# Series capacitor charges

Discussion in 'General Electronics Chat' started by massive, May 12, 2010.

1. ### massive Thread Starter Member

May 7, 2010
20
2
Hi,
If theres 2 capacitors in series, 10 mF and 1 mF , that should calculate to
.9 mF total. (yes...Im the new guy )

If input was 100v , that means charge Q = .9 x 100 = 90 mC

From what Ive learnt from the ebook each capacitor has individual voltages based on total charge so...

Q / 10mF = 9v
Q / 1mF = 90v

My questions being
1. Is breakdown voltage passed on to the smallest capacitor ?

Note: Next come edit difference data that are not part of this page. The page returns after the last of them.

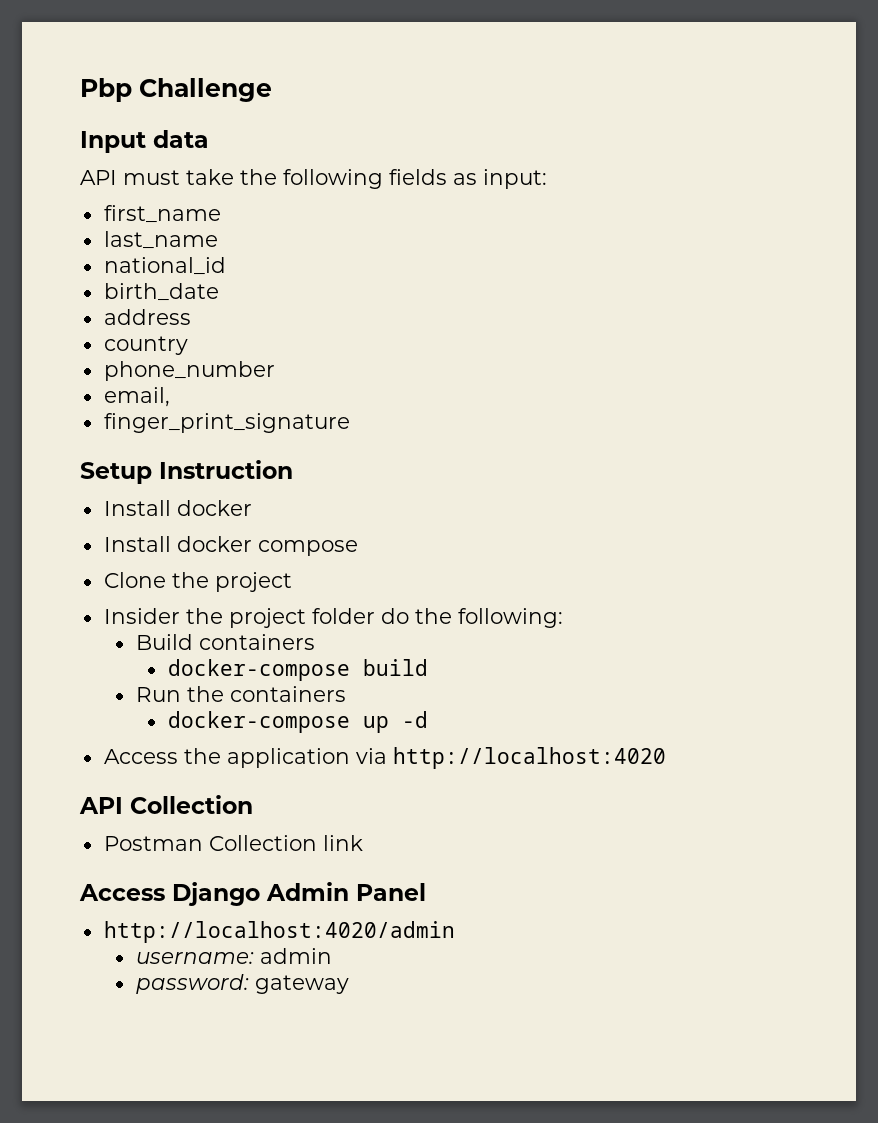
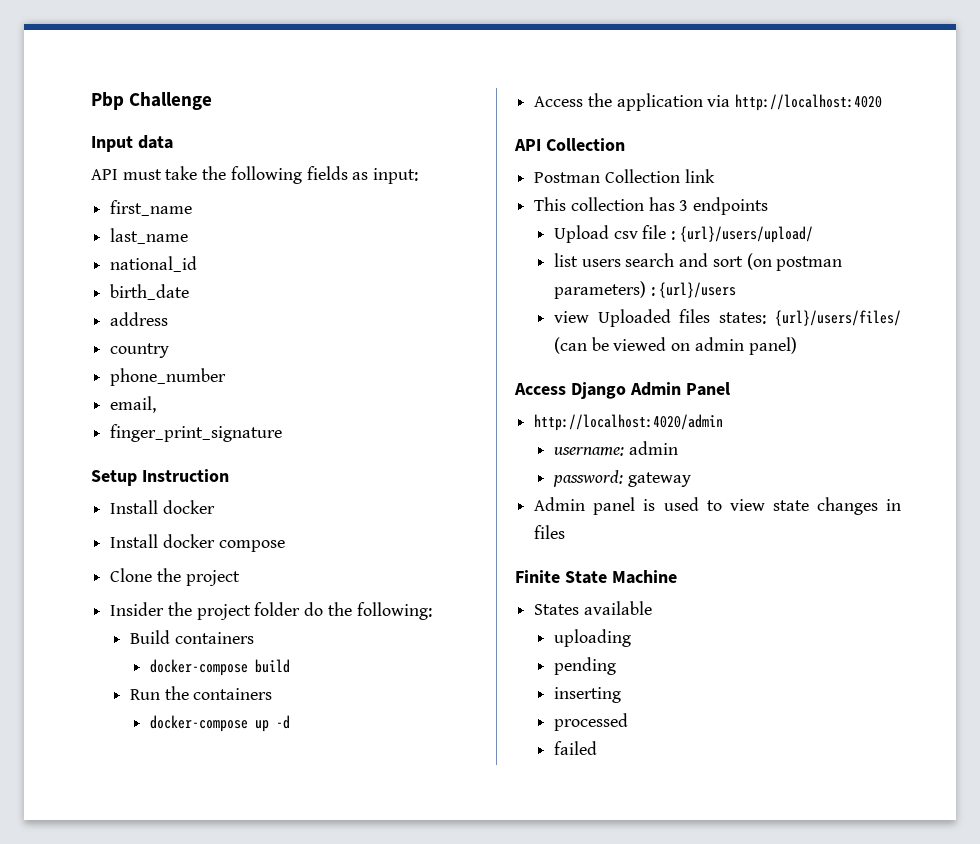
+ This collection has 3 endpoints
+ Upload csv file : {url}/users/upload/
+ list users search and sort (on postman parameters) : {url}/users
+ view Uploaded files states: {url}/users/files/ (can be viewed on admin panel)
+ Admin panel is used to view state changes in files
+ Finite State Machine
+ States available
+ uploading
+ pending
+ inserting
+ processed
+ failed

2. For a given charge ,can voltage exceed the source ?
( as a spike / break down )

3. If voltage is increased to maximum that 10mF can handle will 1mF capacitor be facing break down ?

These may seem like simple questions to alot of you but I can tell you ,
theyre head scatches to me so any imfo you can throw at me will get me going in the right direction .

Massive THANKS

2. ### t_n_k AAC Fanatic!

Mar 6, 2009
5,448
782
1. The smallest value capacitance in the series chain has the highest voltage. The cap may break down if its voltage rating is exceeded.

2. No - even if one of the capacitors goes short circuit the maximum voltage in a purely capacitive series connected chain can not exceed the source voltage. Sure if the source has a "spike" on its output that will be distributed across the capacitors as a momentary proportionate increase in cap voltages.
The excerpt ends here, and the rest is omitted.